**What to do**
From start to end, write out the following data exactly, apart from its images.

---- Excerpted data

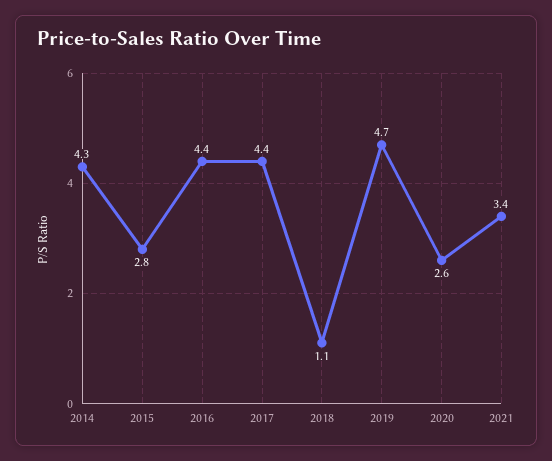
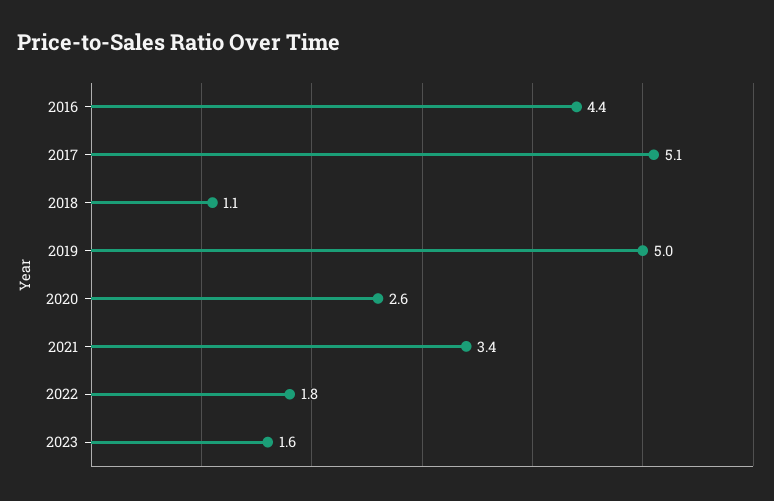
2014: 4.3 -> none
2015: 2.8 -> none
2017: 4.4 -> 5.1
2019: 4.7 -> 5
2022: none -> 1.8
2023: none -> 1.6

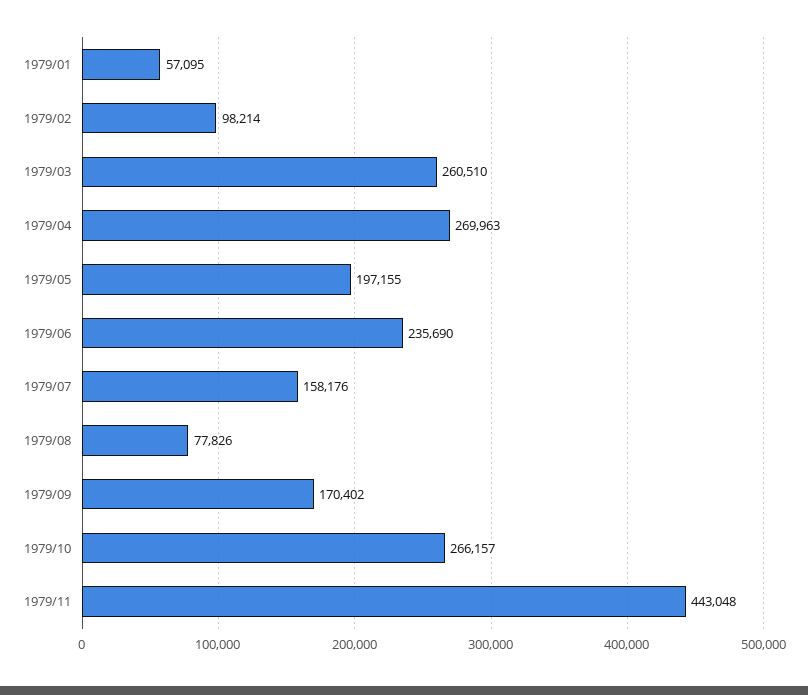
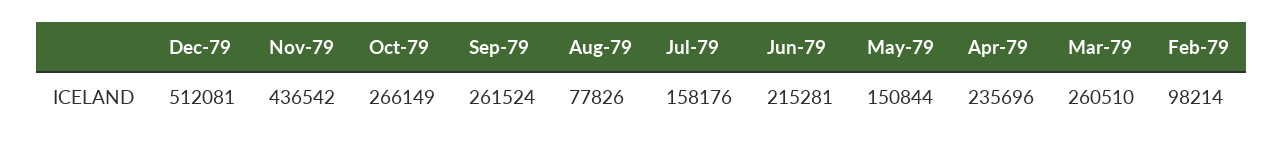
1979/01: 57095 -> none
1979/04: 269963 -> 235696
1979/05: 197155 -> 150844
1979/06: 235690 -> 215281
1979/09: 170402 -> 261524
1979/10: 266157 -> 266149
1979/11: 443048 -> 436542
Dec-79: none -> 512081

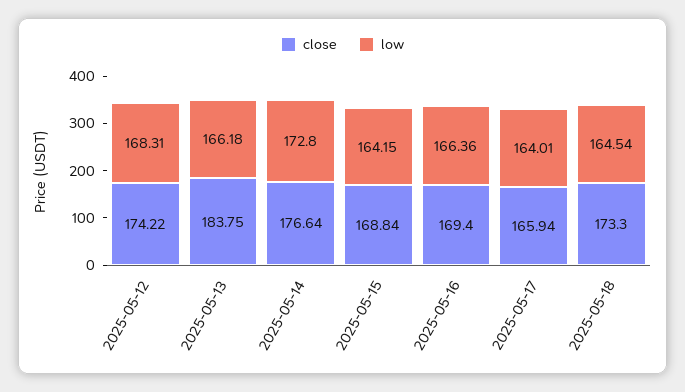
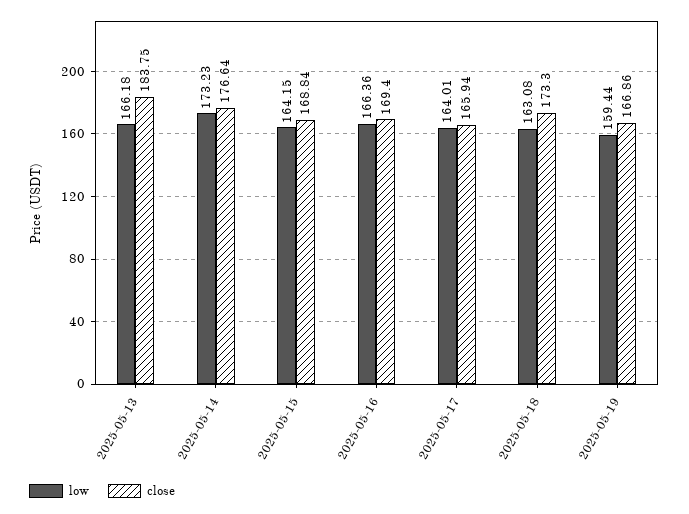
close, 2025-05-12: 174.22 -> none
low, 2025-05-12: 168.31 -> none
low, 2025-05-14: 172.8 -> 173.23
low, 2025-05-18: 164.54 -> 163.08
low, 2025-05-19: none -> 159.44
close, 2025-05-19: none -> 166.86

--------

**Exercise output**
2014: 4.3 -> none
2015: 2.8 -> none
2017: 4.4 -> 5.1
2019: 4.7 -> 5
2022: none -> 1.8
2023: none -> 1.6

1979/01: 57095 -> none
1979/04: 269963 -> 235696
1979/05: 197155 -> 150844
1979/06: 235690 -> 215281
1979/09: 170402 -> 261524
1979/10: 266157 -> 266149
1979/11: 443048 -> 436542
Dec-79: none -> 512081

close, 2025-05-12: 174.22 -> none
low, 2025-05-12: 168.31 -> none
low, 2025-05-14: 172.8 -> 173.23
low, 2025-05-18: 164.54 -> 163.08
low, 2025-05-19: none -> 159.44
close, 2025-05-19: none -> 166.86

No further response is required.